Quando um pai e uma mãe cuidam de seus filhos, sabem que tudo aquilo que podem oferecer a eles está destinado a todos e não só a um deles. A oferta de tais bens não se baseia na igualdade quantitativa, mas na necessidade que cada filho tem. Se um filho, por alguma razão, tem uma necessidade especial, os pais atendem em primeiro lugar a esse e, em seguida, os demais. Seguindo essa mesma lógica, a Igreja, mãe e mestra, sabe que todos os bens têm uma destinação universal e eles devem acudir, em primeiro lugar, aqueles que têm mais necessidade deles: os pobres. Por isso, eles ocupam o lugar preferencial, não exclusivo, na atenção da Igreja.

 

Nesse contexto, é necessário lembrar que o ser humano não é, todavia, carente somente de bens materiais, mas também é pobre de bens que não são tangíveis. Na nossa condição de pecadores, o maior bem de que carecemos é a graça de Deus, por isso, o maior dom que a Igreja pode oferecer ao ser humano é Cristo mesmo, único capaz de nos enriquecer com a sua pobreza. Assim, ela pode acudir o homem de muitas formas, mas a mais importante será sempre anunciando o Evangelho.

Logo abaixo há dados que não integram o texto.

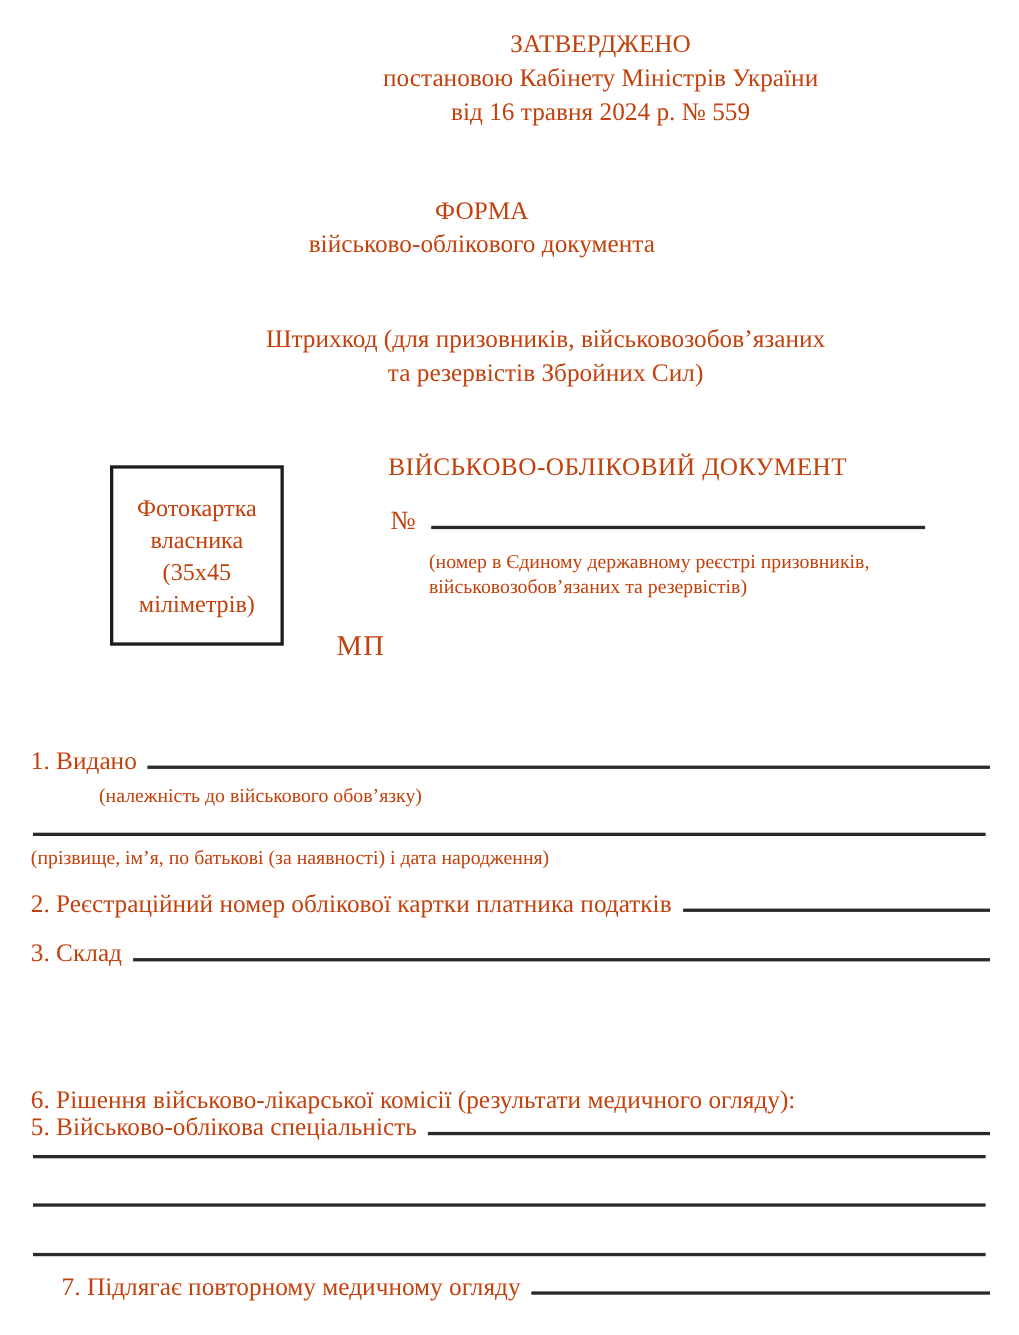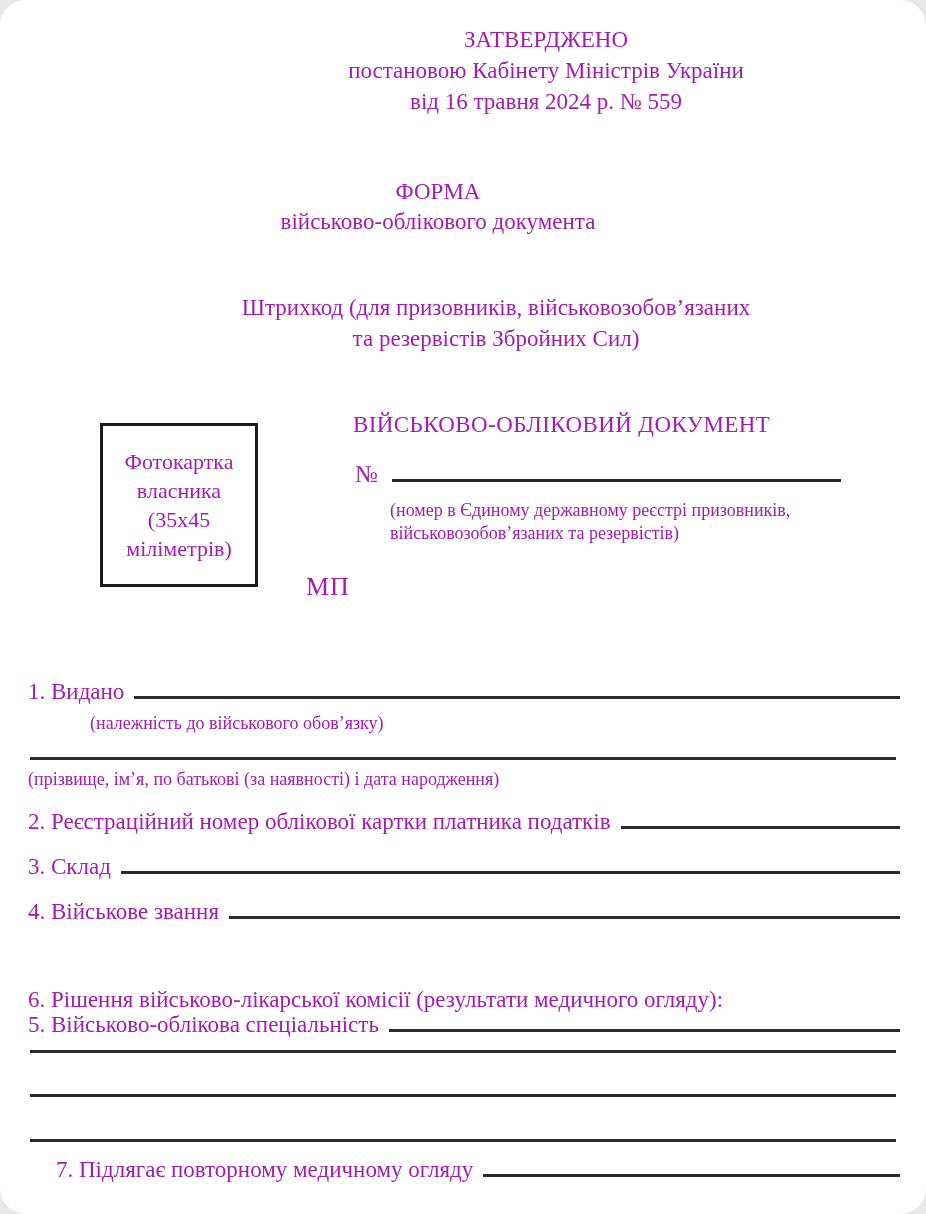--- a/index.html
+++ b/index.html
@@ -2,23 +2,22 @@
 <html lang="uk"><head>
 <meta charset="utf-8">
 <style>
   html,body{margin:0;padding:0;background:#e8e8e8;}
   .page{
     position:relative;
     width:926px;height:1214px;
     margin:0 auto;
     background:#ffffff;
     font-family:"Liberation Serif","DejaVu Serif",serif;
-    color:#a21caf;
+    color:#c2410c;
     overflow:hidden;
-    border-radius:26px;
   }
   .abs{position:absolute;}
   .approval{top:24px;left:340px;width:412px;font-size:23px;line-height:31px;text-align:center;}
   .form-title{top:177px;left:0;width:876px;font-size:23px;line-height:30px;text-align:center;}
   .barcode-note{top:292px;left:0;width:920px;font-size:23px;line-height:31px;text-align:center;padding-left:36px;}
   .photo-box{
     left:100px;top:423px;width:152px;height:158px;
     border:3px solid #1c1c1c;
     display:flex;flex-direction:column;justify-content:center;align-items:center;
     box-sizing:content-box;
@@ -107,24 +106,20 @@
   <div class="abs field-row" style="top:809px;">
     <span>2. Реєстраційний номер облікової картки платника податків</span>
     <span class="fill"></span>
   </div>
 
   <div class="abs field-row" style="top:854px;">
     <span>3. Склад</span>
     <span class="fill"></span>
   </div>
 
-  <div class="abs field-row" style="top:899px;">
-    <span>4. Військове звання</span>
-    <span class="fill"></span>
-  </div>
 
   <div class="abs field-row" style="top:968px;margin-top:44px;">
     <span>5. Військово-облікова спеціальність</span>
     <span class="fill"></span>
   </div>
 
   <div class="abs field-row" style="top:987px;">
     <span>6. Рішення військово-лікарської комісії (результати медичного огляду):</span>
   </div>
   <div class="abs hr" style="top:1050px;"></div>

Em muitos casos, porém, junto com a evangelização, ela deve atender demandas urgentes de ordem material, sem as quais o homem nem estaria em condição de ouvir o anúncio de Cristo.

 

Neste Dia Mundial dos Pobres, gostaria de convidar todos os membros de nossas comunidades para sairmos de uma mera reflexão teórica ou genérica. Peço a cada irmão que se levante e procure ir ao encontro de uma pessoa concreta, talvez muito próximo de você, e que vive numa situação de pobreza. Devemos ir ao encontro dessas pessoas como cristãos, oferecendo o maior tesouro, o Senhor, mas sem fechar os olhos às necessidades de ordem material. Façamos um passo em direção a alguém, como sempre faz Jesus em relação a nós, e sejamos portadores da boa notícia da fé que se torna operante por meio da caridade.